Assertions and Synchronization
Best Practices for Deterministic Assertions
- Always use wait-for before assert-screen. Output arrives asynchronously – without a sync barrier, assertions may check stale screen content.
- Match on distinctive output, not prompts. Shell prompts vary across machines and shells. Match on your command’s output instead:send-keys keys='echo UNIQUE_MARKER_123\r' wait-for pattern='UNIQUE_MARKER_123'
- Use \d+ for non-deterministic numbers. PIDs, line counts, timestamps:wait-for pattern='process started, pid=\d+'
- Use @env-mode clean for maximum determinism. This prevents the sandbox from inheriting unpredictable environment variables.
- Use @shell sh for portable playbooks. sh behavior is more predictable across systems than bash/zsh.
- Prefer contains over matches when possible. Substring matching is simpler and less fragile than regex.
Interactive Mode Protocol
Interactive mode provides a socket-based REPL for LLM agents to control bmux dynamically.
Startup
bmux playbook interactive --viewport 80x24
On startup, bmux prints a JSON ready message to stdout:
{
"status": "ready",
"socket": "/tmp/bpb-xxx/r/playbook.sock",
"sandbox_root": "/tmp/bpb-xxx"
}
The LLM agent connects to the socket path and communicates via line-delimited JSON.
Wire Protocol
Request: One DSL action line terminated by \n. Same syntax as the batch DSL format.
new-session\n
send-keys keys='echo hello\r'\n
screen\n
Response: One JSON object per \n.
Response Schema
{
"status": "ok" | "fail" | "error",
"action": "send-keys",
"elapsed_ms": 12,
"detail": "optional detail string",
"error": "error message on failure",
"snapshot": { "id": "...", "panes": [...] },
"panes": [{ "index": 1, "focused": true, "screen_text": "...", "cursor_row": 0, "cursor_col": 5 }],
"session_id": "uuid-string",
"pane_count": 2,
"focused_pane": 1
}
All fields except status are optional and omitted when not applicable.
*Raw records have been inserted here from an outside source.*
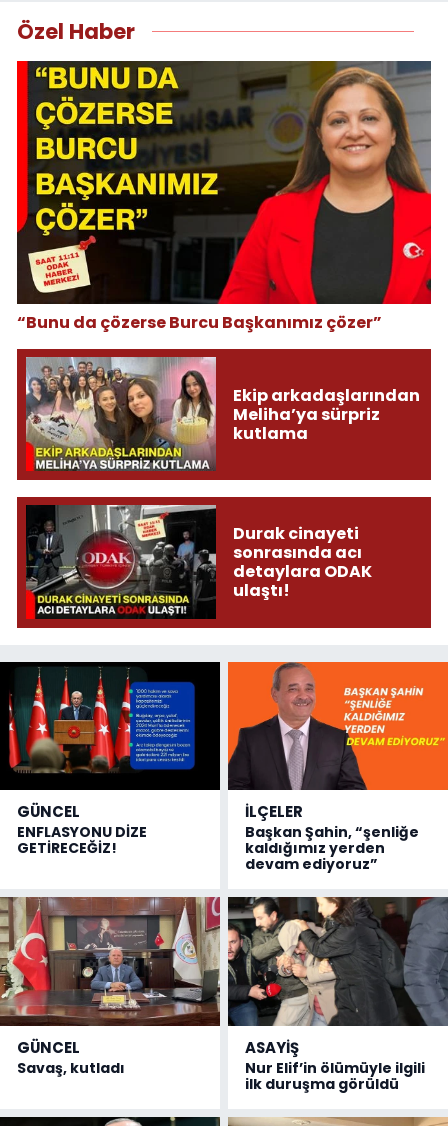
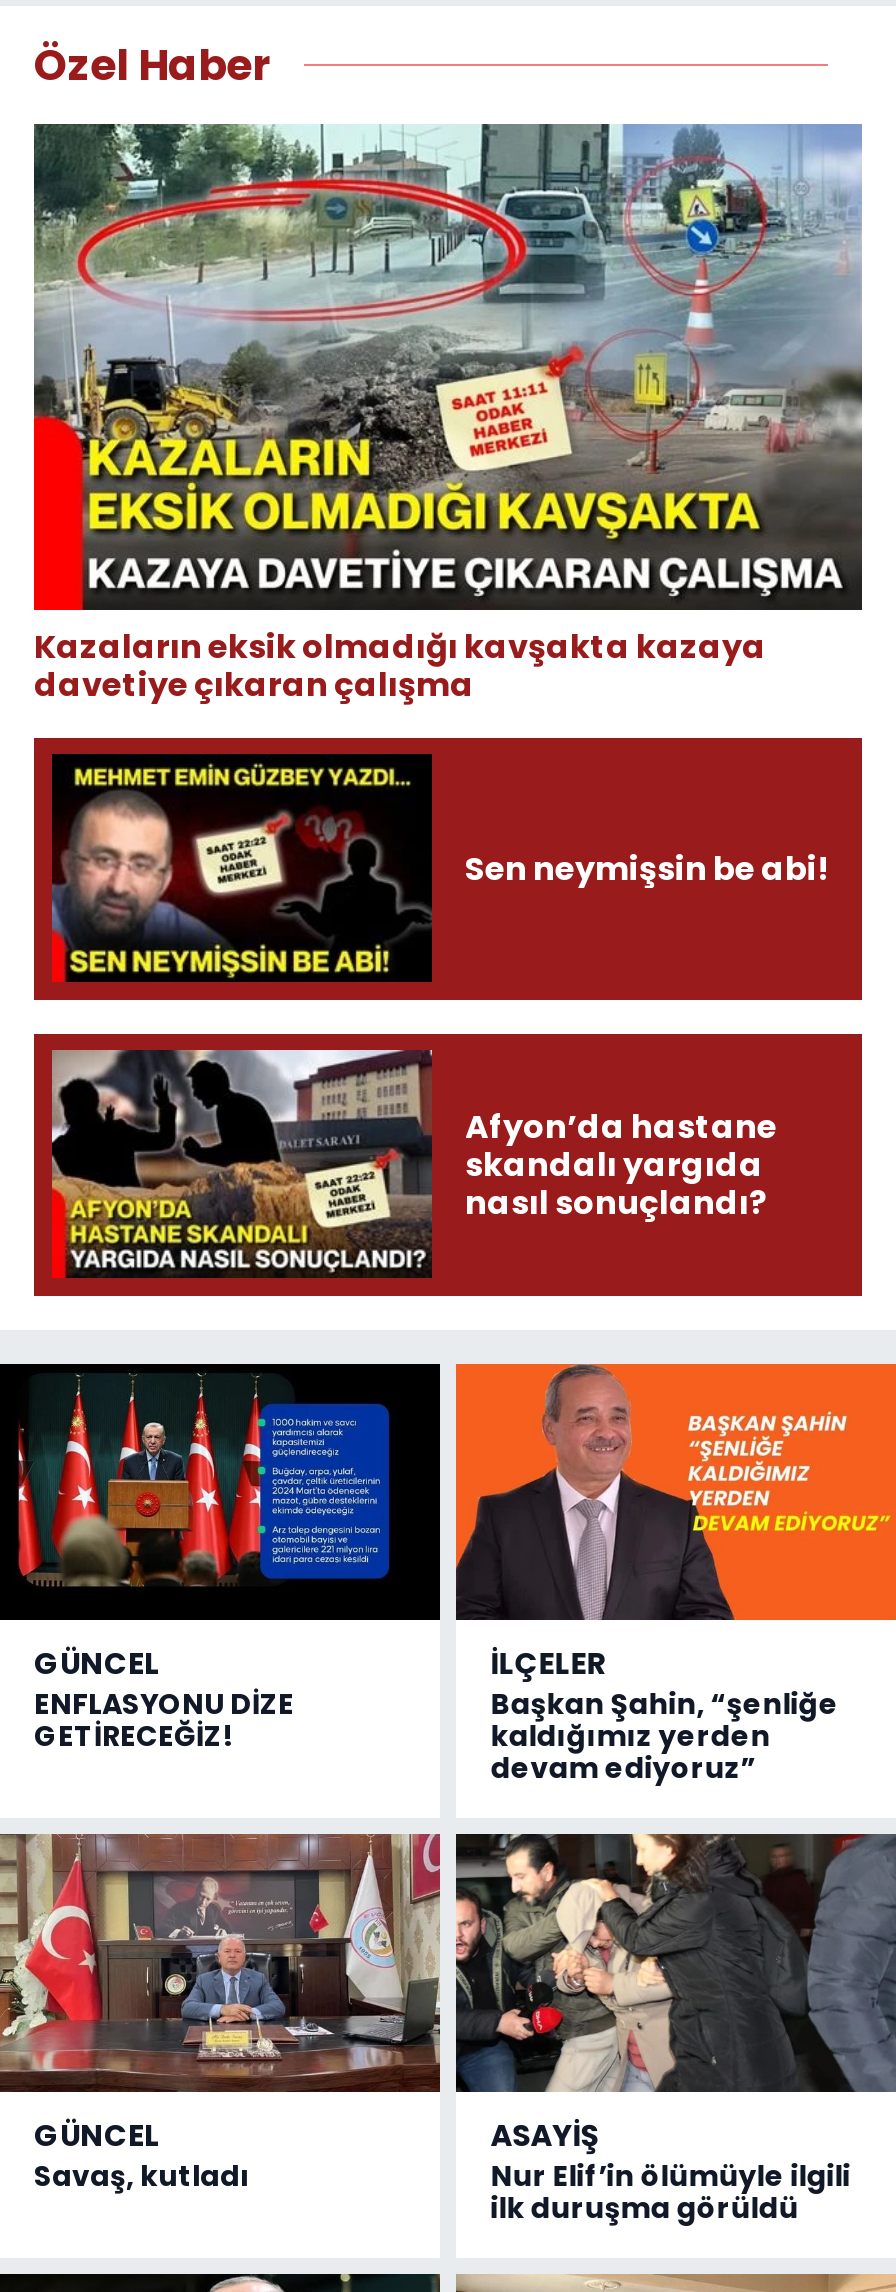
- [image]
- “Bunu da çözerse Burcu Başkanımız çözer”
+ [image]
+ Kazaların eksik olmadığı kavşakta kazaya
+ davetiye çıkaran çalışma

- [image]
- Ekip arkadaşlarından
- Meliha’ya sürpriz
- kutlama
+ [image]
+ Sen neymişsin be abi!

- [image]
- Durak cinayeti
- sonrasında acı
- detaylara ODAK
- ulaştı!
+ [image]
+ Afyon’da hastane
+ skandalı yargıda
+ nasıl sonuçlandı?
| Field | Present when | Type |
| status | always | "ok", "fail", or "error" |
| action | action executed | string |
| elapsed_ms | action executed | u64 |
| detail | action has detail output | string |
| error | status is "fail" or "error" | string |
| snapshot | snapshot action executed | object |
| panes | screen command executed | array of PaneCapture |
| session_id | status command executed | UUID string |
| pane_count | status command executed | u32 |
| focused_pane | status command executed | u32 |
Special Commands
| Command | Description |
| quit | End the session. Returns {"status":"ok","action":"quit"} and closes the connection. |
| screen | Drain output and capture all pane text. Returns panes array. |
| status | Return session metadata. Returns session_id, pane_count, focused_pane. |
| help | List available commands. |
| subscribe | Start push-based output streaming. After subscribing, output events are pushed to the agent without polling. |
| unsubscribe | Stop push-based output streaming. |
Push Output Events
After sending subscribe, the server pushes output events as they arrive:
{
"status": "ok",
"event_type": "output",
"pane_index": 1,
"output_data": "hello world\n"
}
Push events have event_type set (e.g. "output"), which distinguishes them from command responses. They may arrive between commands or interleaved with command responses.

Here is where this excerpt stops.